● Exercise: In the entries below, the lines from the one with "зимнего сна отличается" through the one with "text: Norton ->" are to be copied exactly; both ends count.
────────
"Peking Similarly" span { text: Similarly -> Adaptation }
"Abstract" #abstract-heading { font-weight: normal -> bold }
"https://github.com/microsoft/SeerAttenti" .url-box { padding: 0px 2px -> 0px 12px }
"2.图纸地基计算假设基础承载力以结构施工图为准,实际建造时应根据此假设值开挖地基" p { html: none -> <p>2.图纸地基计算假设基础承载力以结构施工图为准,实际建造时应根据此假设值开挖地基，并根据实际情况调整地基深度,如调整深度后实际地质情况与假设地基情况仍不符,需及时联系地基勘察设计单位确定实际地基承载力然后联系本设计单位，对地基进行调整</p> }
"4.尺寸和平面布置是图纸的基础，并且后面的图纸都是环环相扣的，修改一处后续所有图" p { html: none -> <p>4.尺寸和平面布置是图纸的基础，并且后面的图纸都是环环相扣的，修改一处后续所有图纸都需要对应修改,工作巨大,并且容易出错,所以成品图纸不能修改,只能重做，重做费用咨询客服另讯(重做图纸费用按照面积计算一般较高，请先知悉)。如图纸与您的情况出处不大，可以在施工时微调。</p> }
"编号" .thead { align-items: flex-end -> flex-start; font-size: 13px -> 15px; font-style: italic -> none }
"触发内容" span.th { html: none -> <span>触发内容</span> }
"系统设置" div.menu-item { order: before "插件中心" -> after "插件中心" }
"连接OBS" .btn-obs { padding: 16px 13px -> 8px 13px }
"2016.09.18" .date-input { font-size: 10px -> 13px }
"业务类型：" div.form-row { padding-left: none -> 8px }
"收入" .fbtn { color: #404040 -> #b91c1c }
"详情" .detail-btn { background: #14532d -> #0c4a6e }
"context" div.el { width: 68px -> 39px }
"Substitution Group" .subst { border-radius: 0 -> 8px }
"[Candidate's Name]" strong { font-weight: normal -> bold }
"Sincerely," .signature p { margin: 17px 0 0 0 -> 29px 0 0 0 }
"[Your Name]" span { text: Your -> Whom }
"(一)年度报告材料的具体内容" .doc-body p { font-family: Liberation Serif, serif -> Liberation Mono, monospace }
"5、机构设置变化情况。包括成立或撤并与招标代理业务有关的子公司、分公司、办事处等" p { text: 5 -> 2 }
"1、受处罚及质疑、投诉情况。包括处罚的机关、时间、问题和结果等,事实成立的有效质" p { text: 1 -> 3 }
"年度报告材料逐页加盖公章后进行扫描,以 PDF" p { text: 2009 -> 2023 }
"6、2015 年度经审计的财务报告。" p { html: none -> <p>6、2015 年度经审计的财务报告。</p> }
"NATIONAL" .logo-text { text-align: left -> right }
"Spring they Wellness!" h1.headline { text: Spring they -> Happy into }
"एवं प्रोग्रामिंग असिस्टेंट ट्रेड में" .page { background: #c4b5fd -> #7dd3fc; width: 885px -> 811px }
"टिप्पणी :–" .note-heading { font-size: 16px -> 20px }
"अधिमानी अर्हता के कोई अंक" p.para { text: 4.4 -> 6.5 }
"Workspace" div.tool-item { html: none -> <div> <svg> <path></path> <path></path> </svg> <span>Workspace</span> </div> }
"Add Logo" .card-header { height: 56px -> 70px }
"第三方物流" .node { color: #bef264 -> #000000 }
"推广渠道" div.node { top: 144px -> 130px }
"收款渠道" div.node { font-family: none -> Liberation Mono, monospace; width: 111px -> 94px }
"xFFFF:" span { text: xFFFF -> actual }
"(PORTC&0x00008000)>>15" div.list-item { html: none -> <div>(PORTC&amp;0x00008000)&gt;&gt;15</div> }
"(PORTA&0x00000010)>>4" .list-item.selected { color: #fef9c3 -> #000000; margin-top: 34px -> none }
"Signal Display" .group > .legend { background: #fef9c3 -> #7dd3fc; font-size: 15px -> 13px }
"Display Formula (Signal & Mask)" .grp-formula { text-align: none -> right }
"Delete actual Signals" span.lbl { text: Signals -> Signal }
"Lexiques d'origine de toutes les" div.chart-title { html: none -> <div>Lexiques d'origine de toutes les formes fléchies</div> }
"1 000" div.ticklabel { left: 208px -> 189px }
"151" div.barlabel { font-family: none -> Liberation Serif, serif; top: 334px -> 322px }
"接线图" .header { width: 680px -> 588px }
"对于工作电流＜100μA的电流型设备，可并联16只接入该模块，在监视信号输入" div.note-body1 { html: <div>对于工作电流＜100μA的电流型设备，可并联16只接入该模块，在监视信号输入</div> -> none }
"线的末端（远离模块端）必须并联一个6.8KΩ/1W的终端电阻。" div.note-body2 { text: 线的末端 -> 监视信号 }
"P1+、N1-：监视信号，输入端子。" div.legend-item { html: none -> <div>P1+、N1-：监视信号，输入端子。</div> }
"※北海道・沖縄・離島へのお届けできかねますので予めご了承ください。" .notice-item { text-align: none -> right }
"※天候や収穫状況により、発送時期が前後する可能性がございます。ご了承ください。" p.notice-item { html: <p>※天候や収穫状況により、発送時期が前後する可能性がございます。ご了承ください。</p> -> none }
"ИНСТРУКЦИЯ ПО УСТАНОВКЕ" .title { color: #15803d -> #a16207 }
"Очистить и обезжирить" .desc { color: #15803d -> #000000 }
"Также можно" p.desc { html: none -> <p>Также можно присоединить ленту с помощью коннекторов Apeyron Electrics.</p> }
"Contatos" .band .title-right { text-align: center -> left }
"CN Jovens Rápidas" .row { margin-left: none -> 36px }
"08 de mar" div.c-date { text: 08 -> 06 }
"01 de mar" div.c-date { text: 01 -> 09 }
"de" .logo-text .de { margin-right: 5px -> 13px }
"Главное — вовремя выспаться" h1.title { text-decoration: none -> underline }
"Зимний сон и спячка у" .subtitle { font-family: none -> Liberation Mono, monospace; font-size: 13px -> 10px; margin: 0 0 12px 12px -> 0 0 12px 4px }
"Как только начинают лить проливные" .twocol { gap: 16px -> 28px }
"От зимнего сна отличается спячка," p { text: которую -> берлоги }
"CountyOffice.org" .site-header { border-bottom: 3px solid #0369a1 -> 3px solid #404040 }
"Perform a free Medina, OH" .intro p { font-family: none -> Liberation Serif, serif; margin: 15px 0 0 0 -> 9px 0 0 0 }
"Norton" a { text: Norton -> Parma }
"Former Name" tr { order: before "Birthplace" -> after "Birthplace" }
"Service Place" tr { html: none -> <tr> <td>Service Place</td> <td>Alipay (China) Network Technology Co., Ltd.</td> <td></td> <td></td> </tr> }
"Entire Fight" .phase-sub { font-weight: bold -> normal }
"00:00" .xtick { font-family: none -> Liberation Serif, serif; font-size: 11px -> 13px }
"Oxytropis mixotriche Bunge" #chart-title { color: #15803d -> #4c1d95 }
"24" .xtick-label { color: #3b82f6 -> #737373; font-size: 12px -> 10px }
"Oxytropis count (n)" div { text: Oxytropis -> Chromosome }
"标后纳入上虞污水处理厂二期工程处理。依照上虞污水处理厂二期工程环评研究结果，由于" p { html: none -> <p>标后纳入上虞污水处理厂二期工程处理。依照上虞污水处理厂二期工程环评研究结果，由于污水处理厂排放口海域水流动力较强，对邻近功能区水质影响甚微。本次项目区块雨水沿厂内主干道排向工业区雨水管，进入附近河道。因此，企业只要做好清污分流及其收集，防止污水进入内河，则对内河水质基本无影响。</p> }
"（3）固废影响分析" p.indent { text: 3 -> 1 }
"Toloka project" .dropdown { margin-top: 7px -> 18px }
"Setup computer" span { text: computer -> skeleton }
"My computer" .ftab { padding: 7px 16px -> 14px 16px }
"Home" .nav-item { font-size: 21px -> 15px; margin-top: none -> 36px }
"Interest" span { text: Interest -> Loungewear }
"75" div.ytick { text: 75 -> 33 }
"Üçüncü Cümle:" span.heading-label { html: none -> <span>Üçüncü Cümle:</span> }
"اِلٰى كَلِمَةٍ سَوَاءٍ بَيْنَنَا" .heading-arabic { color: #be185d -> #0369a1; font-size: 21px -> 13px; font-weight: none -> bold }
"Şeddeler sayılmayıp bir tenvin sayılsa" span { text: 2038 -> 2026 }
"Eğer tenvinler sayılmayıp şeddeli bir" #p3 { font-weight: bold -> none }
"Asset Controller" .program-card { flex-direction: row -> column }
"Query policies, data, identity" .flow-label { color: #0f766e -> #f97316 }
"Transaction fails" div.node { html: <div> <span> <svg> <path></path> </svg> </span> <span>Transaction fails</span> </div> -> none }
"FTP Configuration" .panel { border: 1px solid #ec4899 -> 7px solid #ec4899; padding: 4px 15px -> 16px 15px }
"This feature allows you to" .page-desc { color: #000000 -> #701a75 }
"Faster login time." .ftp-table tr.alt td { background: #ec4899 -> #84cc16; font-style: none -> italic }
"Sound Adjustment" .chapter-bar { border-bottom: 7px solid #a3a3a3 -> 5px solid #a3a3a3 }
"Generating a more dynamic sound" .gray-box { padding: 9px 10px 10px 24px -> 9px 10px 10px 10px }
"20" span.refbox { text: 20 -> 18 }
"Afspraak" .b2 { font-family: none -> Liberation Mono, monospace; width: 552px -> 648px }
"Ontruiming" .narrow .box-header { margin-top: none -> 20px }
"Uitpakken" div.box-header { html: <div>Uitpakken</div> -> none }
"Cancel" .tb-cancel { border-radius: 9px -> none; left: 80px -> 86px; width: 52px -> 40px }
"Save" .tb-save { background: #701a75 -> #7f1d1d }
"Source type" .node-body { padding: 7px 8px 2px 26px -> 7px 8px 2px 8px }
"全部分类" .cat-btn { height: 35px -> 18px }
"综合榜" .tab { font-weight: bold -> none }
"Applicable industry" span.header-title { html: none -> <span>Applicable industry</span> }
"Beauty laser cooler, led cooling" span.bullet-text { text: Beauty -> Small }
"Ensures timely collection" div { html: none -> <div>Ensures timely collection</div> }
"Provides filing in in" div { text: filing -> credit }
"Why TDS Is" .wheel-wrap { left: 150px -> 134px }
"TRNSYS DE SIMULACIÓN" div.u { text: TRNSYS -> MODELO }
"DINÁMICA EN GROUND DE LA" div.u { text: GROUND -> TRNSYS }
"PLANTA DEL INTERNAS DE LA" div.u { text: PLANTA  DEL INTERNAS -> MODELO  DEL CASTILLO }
────────
● Exercise response:
"От зимнего сна отличается спячка," p { text: которую -> берлоги }
"CountyOffice.org" .site-header { border-bottom: 3px solid #0369a1 -> 3px solid #404040 }
"Perform a free Medina, OH" .intro p { font-family: none -> Liberation Serif, serif; margin: 15px 0 0 0 -> 9px 0 0 0 }
"Norton" a { text: Norton -> Parma }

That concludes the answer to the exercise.